For most first-time users, deli bal is the recommended starting point: milder potency makes dose-finding more forgiving, and the supply chain is better-documented.

How to buy authentic deli bal

Four markers separate genuine deli bal from ordinary Turkish honey sold under the name:

  1. Color. Amber with a red or golden-red cast. Light golden Turkish honey is usually ordinary, not deli bal.
  2. Taste. A faint bitter-medicinal finish. Ordinary Turkish honey is simply sweet.
  3. Documentation. Reputable sellers publish grayanotoxin content or at least pollen analysis.
  4. Origin declaration. Specific province (Rize, Artvin, Trabzon) is a green flag; generic "Turkish honey" without regional detail is a yellow flag.

See our Mad Turk review for one of the better-documented commercial deli bal brands, and our Turkey origin guide for the full regional picture.

Deli bal in the historical record

Xenophon's Anabasis (Book IV, ch. 8) describes Greek soldiers in 401 BCE eating Pontic honey and collapsing — the first European record of deli bal. Three centuries later, Pompey's Roman legion advancing through the same region was deliberately bait-trapped by locals who left honeycombs along the line of march; the resulting mass incapacitation was an explicit case of biological warfare documented by Strabo. Our history pillar covers the full chronology from 401 BCE through Ottoman pharmacopeia and into the modern export market.

Frequently Asked Questions

What is deli bal? +
Deli bal is the Turkish name for mad honey — grayanotoxin-bearing honey produced along the Black Sea Pontic coast from bees foraging on Rhododendron ponticum.

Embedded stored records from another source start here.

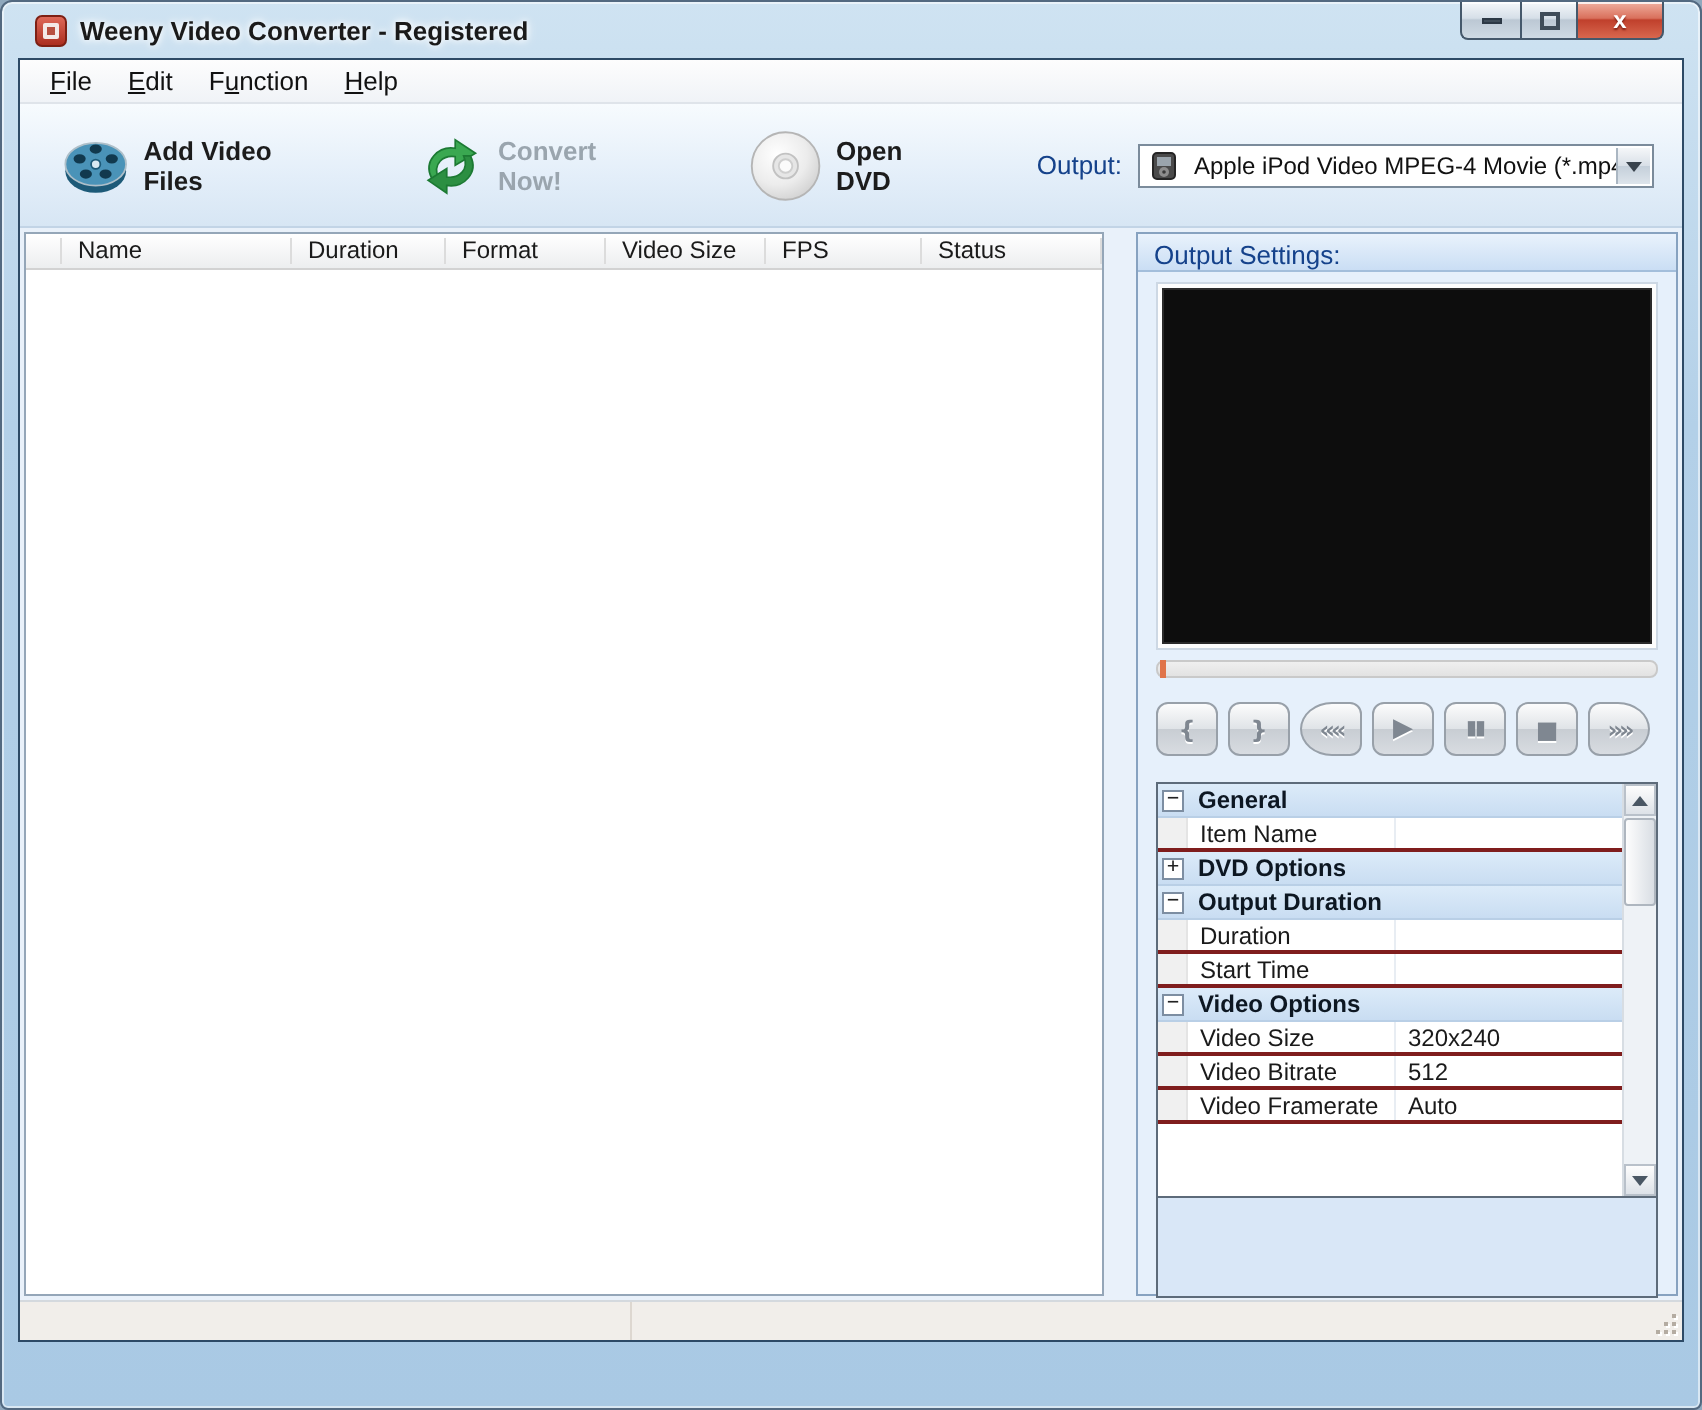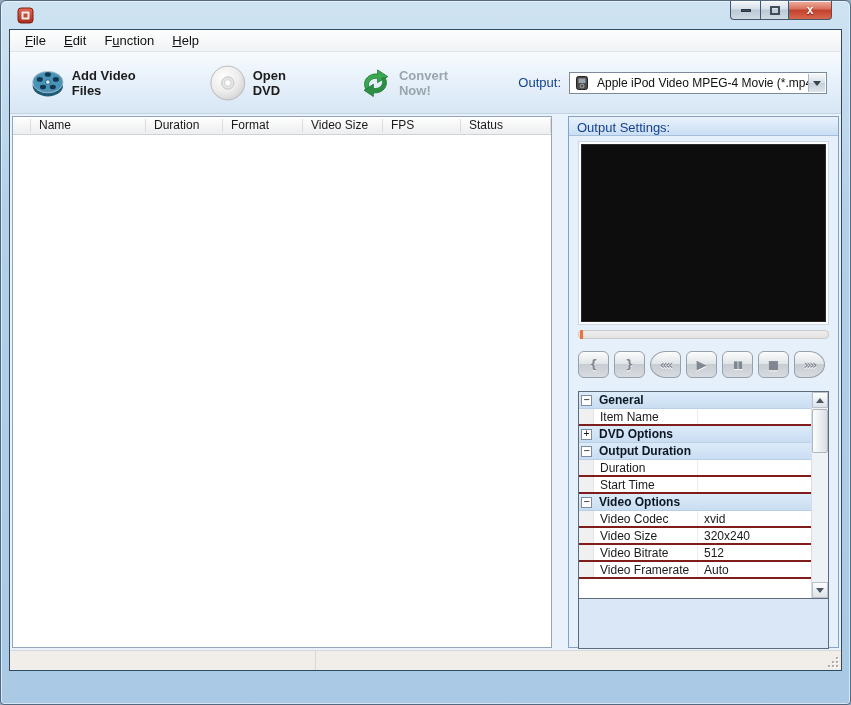--- a/index.html
+++ b/index.html
@@ -138,6 +138,7 @@
       <rect x="4.5" y="4.5" width="8" height="8" rx="1" fill="#f4e9e7"></rect>
       <rect x="6.5" y="6.5" width="4" height="4" fill="#b85040"></rect>
     </svg>
+    <span class="title-text">Weeny Video Converter - Registered</span>
     <div class="win-controls">
       <div class="win-btn minimize">
           <span class="glyph-min"></span>

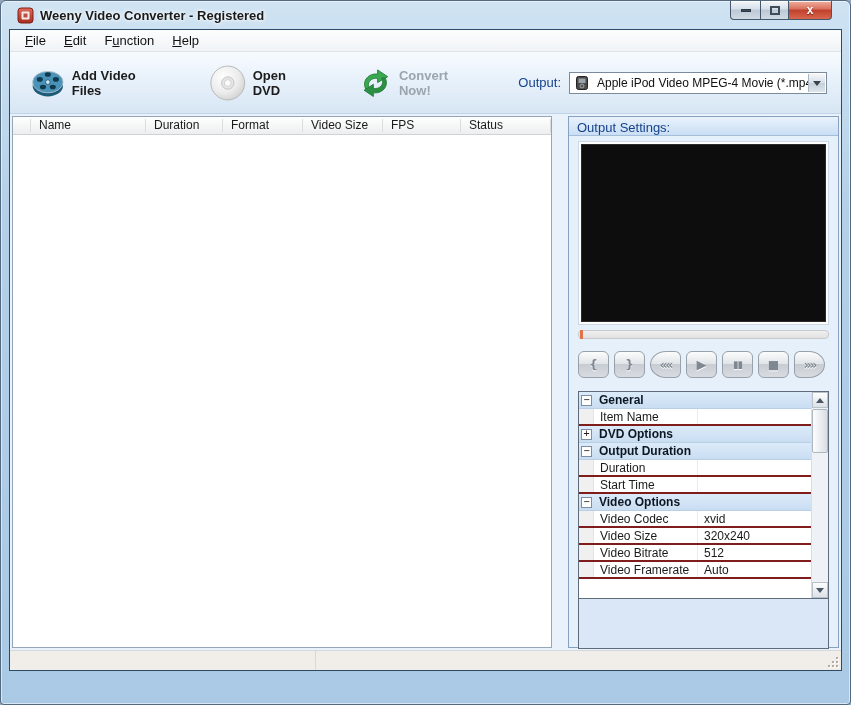--- a/index.html
+++ b/index.html
@@ -175,6 +175,13 @@
         </svg>
         <span class="tool-label">Add Video Files</span>
       </div>
+      <div class="tool-btn disabled">
+        <svg width="36" height="32" viewBox="0 0 40 34">
+          <path d="M8 24 C3 14 12 5 22 6.5 L22 1.5 L34 9.5 L22 16.5 L22 11.5 C15 10.5 8.5 15.5 12 24 Z" fill="#3aa851" stroke="#1c7a33" stroke-width="1"></path>
+          <path d="M31 11 C36 21 27 30 17 28.5 L17 33 L6 25.5 L17 18.5 L17 23.5 C24 24.5 30.5 19.5 27 11 Z" fill="#2c8f42" stroke="#1c7a33" stroke-width="1"></path>
+        </svg>
+        <span class="tool-label">Convert Now!</span>
+      </div>
       <div class="tool-btn">
         <svg width="40" height="40" viewBox="0 0 40 40">
           <defs>
@@ -189,13 +196,6 @@
           <circle cx="20" cy="20" r="3.6" fill="#fbfbfb" stroke="#cfcfcf"></circle>
         </svg>
         <span class="tool-label">Open DVD</span>
-      </div>
-      <div class="tool-btn disabled">
-        <svg width="36" height="32" viewBox="0 0 40 34">
-          <path d="M8 24 C3 14 12 5 22 6.5 L22 1.5 L34 9.5 L22 16.5 L22 11.5 C15 10.5 8.5 15.5 12 24 Z" fill="#3aa851" stroke="#1c7a33" stroke-width="1"></path>
-          <path d="M31 11 C36 21 27 30 17 28.5 L17 33 L6 25.5 L17 18.5 L17 23.5 C24 24.5 30.5 19.5 27 11 Z" fill="#2c8f42" stroke="#1c7a33" stroke-width="1"></path>
-        </svg>
-        <span class="tool-label">Convert Now!</span>
       </div>
       <div class="output-group">
         <span class="output-label">Output:</span>

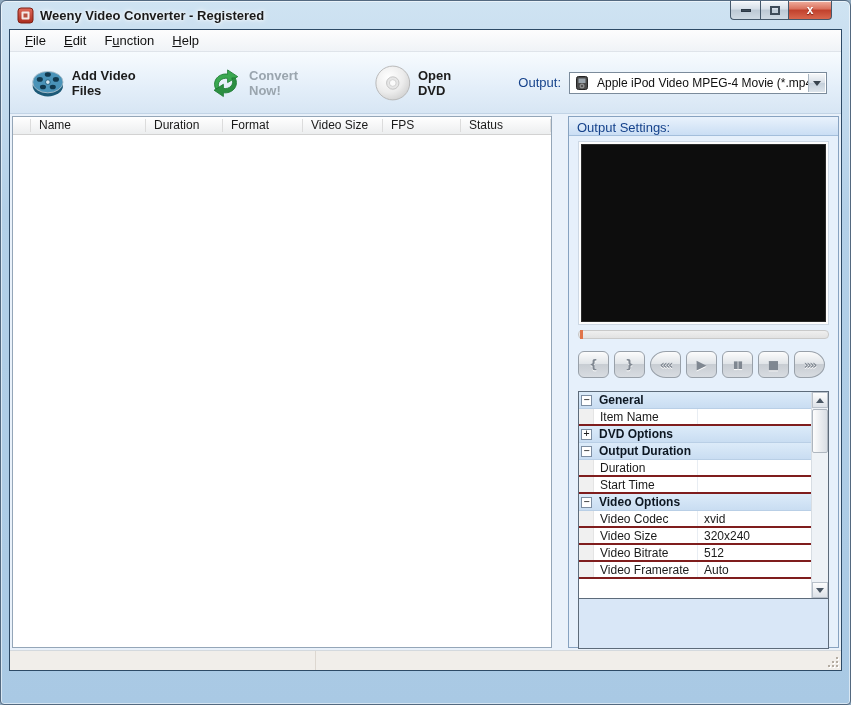--- a/index.html
+++ b/index.html
@@ -290,11 +290,6 @@
                   </div>
                   <div class="grow item">
                     <div class="gutter"></div>
-                    <div class="prop-label">Video Codec</div>
-                    <div class="prop-value">xvid</div>
-                  </div>
-                  <div class="grow item">
-                    <div class="gutter"></div>
                     <div class="prop-label">Video Size</div>
                     <div class="prop-value">320x240</div>
                   </div>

The name means "crazy honey" or "mad honey" in Turkish and has been in use for centuries.
Is deli bal the same as mad honey? +
Yes, with regional differences. Both contain grayanotoxin and produce the characteristic cardiovascular and sedative effects. Deli bal is typically 2–4× milder per gram than Nepalese mad honey because of the different dominant rhododendron species and grayanotoxin isoform.
Where is deli bal made? +
Along the Black Sea Pontic coast of Turkey, primarily in the provinces of Rize, Artvin, and Trabzon. Production is hive-based, using Caucasian honey bees foraging on Rhododendron ponticum.
How strong is deli bal? +
Roughly 2–4× milder than Nepalese mad honey on a per-gram basis. A typical active dose of deli bal is 3–5 g; the same subjective effect from Nepalese product requires only 1–2 g. This makes deli bal the more forgiving starting point for first-time users.
How much does deli bal cost? +
Authentic deli bal retails at $25–$80 per 100g in Western markets, significantly cheaper than Nepalese mad honey ($60–$180 per 100g). The price reflects the larger commercial supply and managed-hive production.
Is deli bal legal in the US? +
Yes — deli bal is a food under US federal law, not a scheduled substance. Personal-quantity imports from Turkey clear customs routinely. See our legality index for country-by-country details.